In the PTPD in Figure 1, a broad area of transparent systems is observed, suggesting that the use of these components can facilitate the development of nanometer-scale systems such as MEs and liquid crystals . This region was divided into three distinct regions, with a central region of transparent viscous systems (TVS), which may be a region of lyotropic liquid crystals , and two regions of transparent liquid systems (TLS), which have low viscosity, suggesting the formation of MEs . In general, the PTPD obtained with Eumulgin® CO 40 and Tween® 80 is similar to the PTPDs obtained with other similar surfactants such as shown in .

Considering the region of formation of transparent liquid systems obtained in the PTPD above, the dilution line containing 10% EOCF was selected, and the spots were prepared individually and monitored for five days (see below Table 1 and Figure 1). After this time, five formulations were classified as TLS suggesting that MEs were obtained. In addition, two SVT and one NTS were also obtained. Among the TLS, point 7 (M7-EOCF) was selected for subsequent tests, as it had the lowest amount of surfactants and the highest proportion of water in its composition.

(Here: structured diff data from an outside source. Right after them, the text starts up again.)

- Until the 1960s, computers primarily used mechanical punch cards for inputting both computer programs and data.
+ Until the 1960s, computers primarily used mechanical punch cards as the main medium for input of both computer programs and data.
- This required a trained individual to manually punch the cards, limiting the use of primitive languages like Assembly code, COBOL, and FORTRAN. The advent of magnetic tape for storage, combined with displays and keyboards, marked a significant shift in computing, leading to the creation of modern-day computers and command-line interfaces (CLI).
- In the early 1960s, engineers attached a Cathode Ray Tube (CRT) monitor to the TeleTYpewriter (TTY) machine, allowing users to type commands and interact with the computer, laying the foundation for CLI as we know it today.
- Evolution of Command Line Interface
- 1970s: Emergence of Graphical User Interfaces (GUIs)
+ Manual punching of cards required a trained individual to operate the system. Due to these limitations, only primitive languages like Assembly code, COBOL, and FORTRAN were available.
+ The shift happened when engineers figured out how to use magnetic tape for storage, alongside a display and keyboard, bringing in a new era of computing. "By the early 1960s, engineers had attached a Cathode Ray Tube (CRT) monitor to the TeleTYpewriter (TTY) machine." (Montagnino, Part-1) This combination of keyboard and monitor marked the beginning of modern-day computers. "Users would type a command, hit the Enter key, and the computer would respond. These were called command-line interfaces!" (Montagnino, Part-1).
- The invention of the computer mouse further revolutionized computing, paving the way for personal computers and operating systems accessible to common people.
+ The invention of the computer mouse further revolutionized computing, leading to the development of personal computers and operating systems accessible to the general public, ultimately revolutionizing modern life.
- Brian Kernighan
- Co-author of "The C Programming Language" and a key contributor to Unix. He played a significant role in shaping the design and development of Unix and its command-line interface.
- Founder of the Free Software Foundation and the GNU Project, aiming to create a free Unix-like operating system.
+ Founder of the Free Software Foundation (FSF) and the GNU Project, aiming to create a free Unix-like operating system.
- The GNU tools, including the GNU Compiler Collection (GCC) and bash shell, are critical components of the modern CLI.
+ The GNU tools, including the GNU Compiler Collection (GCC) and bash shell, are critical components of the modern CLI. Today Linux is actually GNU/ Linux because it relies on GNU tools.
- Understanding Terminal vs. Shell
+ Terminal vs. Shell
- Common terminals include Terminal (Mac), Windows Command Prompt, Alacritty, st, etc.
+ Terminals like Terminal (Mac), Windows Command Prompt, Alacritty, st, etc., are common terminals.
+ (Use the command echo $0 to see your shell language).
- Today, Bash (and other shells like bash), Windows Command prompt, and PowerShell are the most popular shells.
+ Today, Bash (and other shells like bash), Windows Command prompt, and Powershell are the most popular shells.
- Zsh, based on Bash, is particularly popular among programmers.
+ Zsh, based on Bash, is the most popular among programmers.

Physicochemical characterization of the selected system

Some parameters are fundamental for characterizing nanostructured systems such as MEs, including droplet size, optical properties, and rheological profile. M7-EOCF therefore underwent tests to investigate these parameters. First, the M7-EOCF sample was analyzed by dynamic light scattering, which showed that the system had an average hydrodynamic radius of 15.24 ± 1.27 nm, which is in line with the definition of MEs, having a hydrodynamic radius between 10 and 100 nm . Furthermore, it was observed that the M7-EOCF formulation had a polydispersity index (PDI) of 0.334 ± 0.054, indicating homogeneity (PDI < 0.5) in the droplet size distribution of this system. The literature reports that a PDI below 0.5 also indicates greater physical stability of the obtained formulation .

The M7-EOCF sample was also examined using polarized light microscopy to investigate its optical properties. Isotropic behavior was observed (Supporting Information File 1, Figure S1) through the visualization of a dark field. In general, microemulsions do not deflect the plane of polarized light since their optical properties are constant in all directions .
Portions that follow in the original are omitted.